Immigration « choisie », immigration « subie » (comme si celle-ci n’était pas constituée de travailleurs), regroupement familial, intégration républicaine, rééquilibrer l’immigration, etc., sont autant d’expressions solennelles, on pourrait presque dire, selon les interlocuteurs et les circonstances, autant de louanges ou d’accusations, qui toutes tendent à donner forme et à légitimer d’autres sources migratoires que celles traditionnellement présentes en France : ressortissants des pays nouvellement entrés dans l’Union européenne, Asie du Sud-Est, Amérique latine. Autant dire moins africaine, moins maghrébine, et bien entendu moins musulmane.

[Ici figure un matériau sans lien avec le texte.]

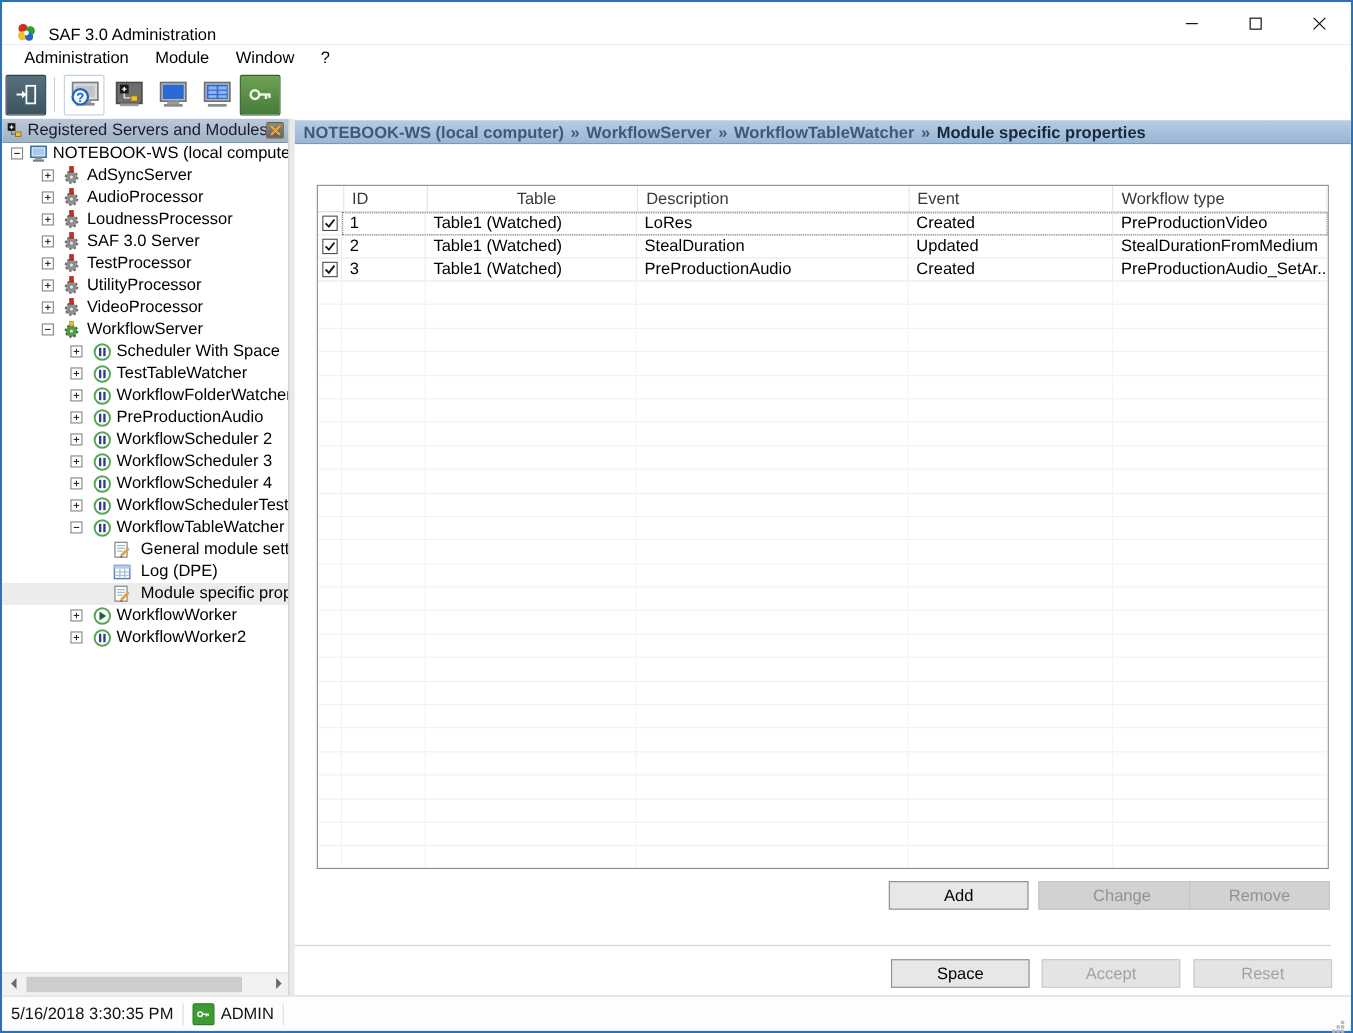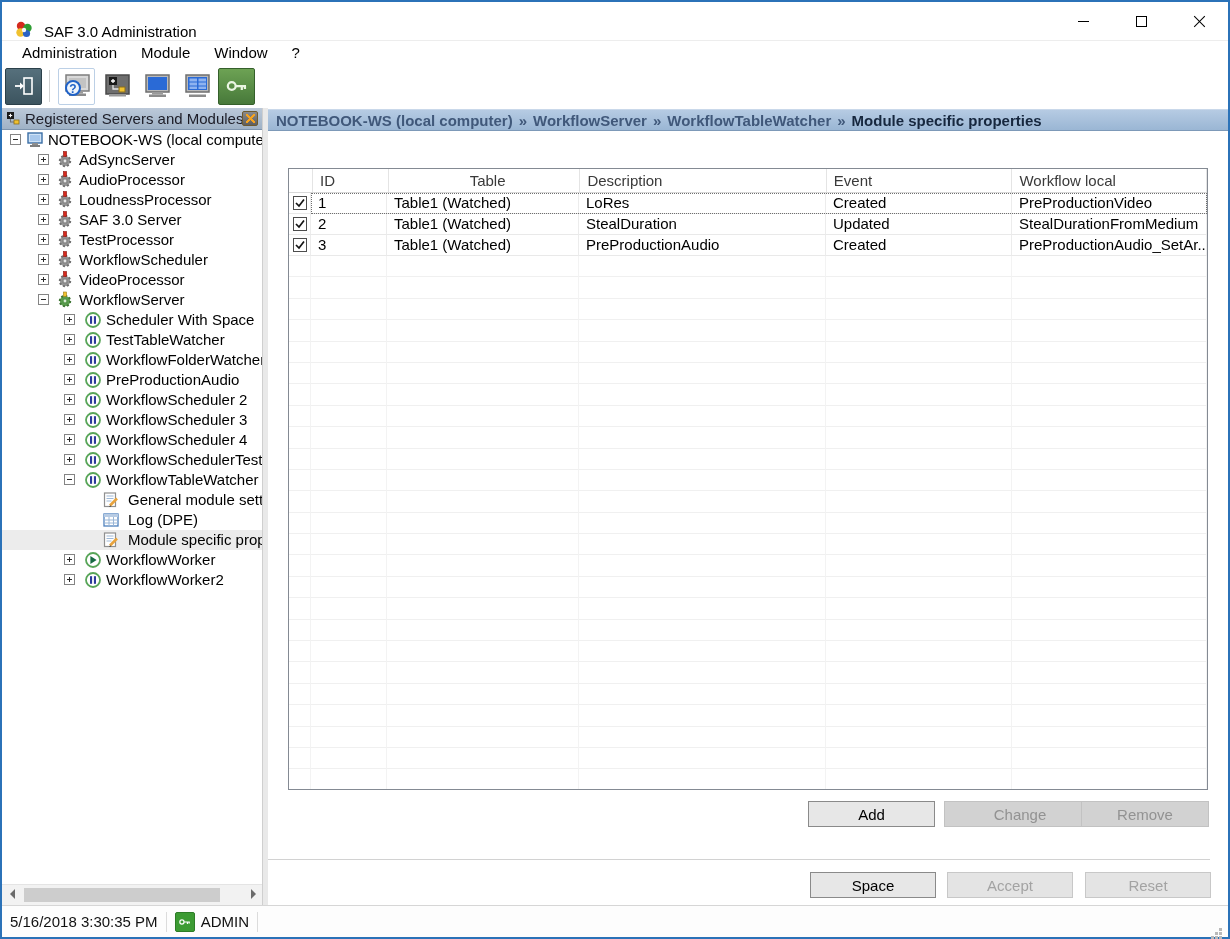"Workflow local" div.g-hcell { text: local -> type }
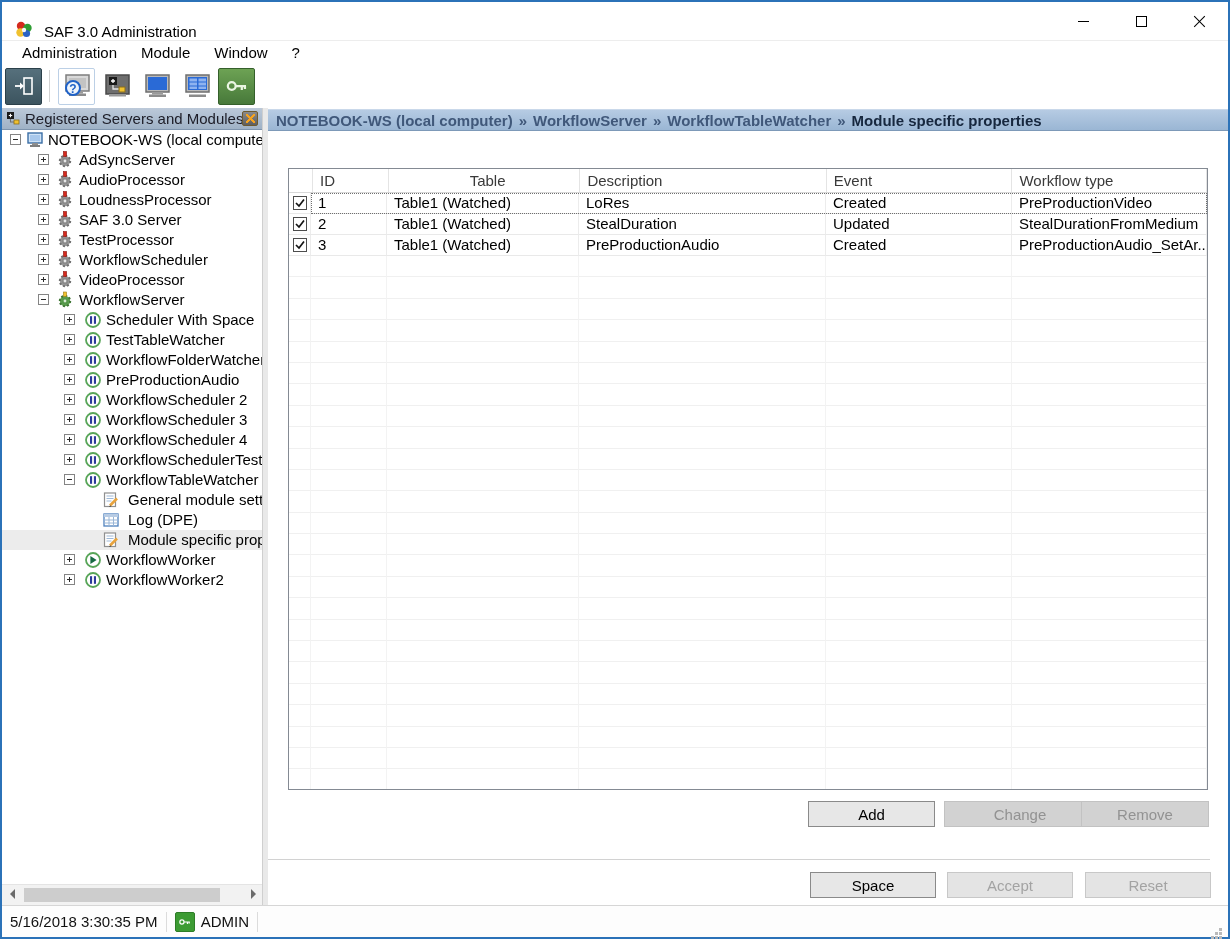"WorkflowScheduler" span.t-label { text: WorkflowScheduler -> UtilityProcessor }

Ce texte est irréaliste, au sens où il se fonde sur une volonté sans connaissance historique des lois sociales et économiques qui gouvernent les mouvements de populations. Mais il vrai que l’utilisation de l’ADN pour vérifier les liens de parenté lorsqu’il y aura une demande de regroupement familial est, au-delà de son principe régressif et de la biologisation des rapports sociaux et familiaux qu’il implique, infiniment plus simple, moins coûteux, plus accessible que de s’attaquer aux mécanismes qui produisent et reproduisent sans cesse la misère, la faim et l’exclusion de centaines de millions de personnes à travers le monde. Pour cela, il faut du courage politique et une vision de la solidarité internationale. Deux qualités totalement absentes de ce projet.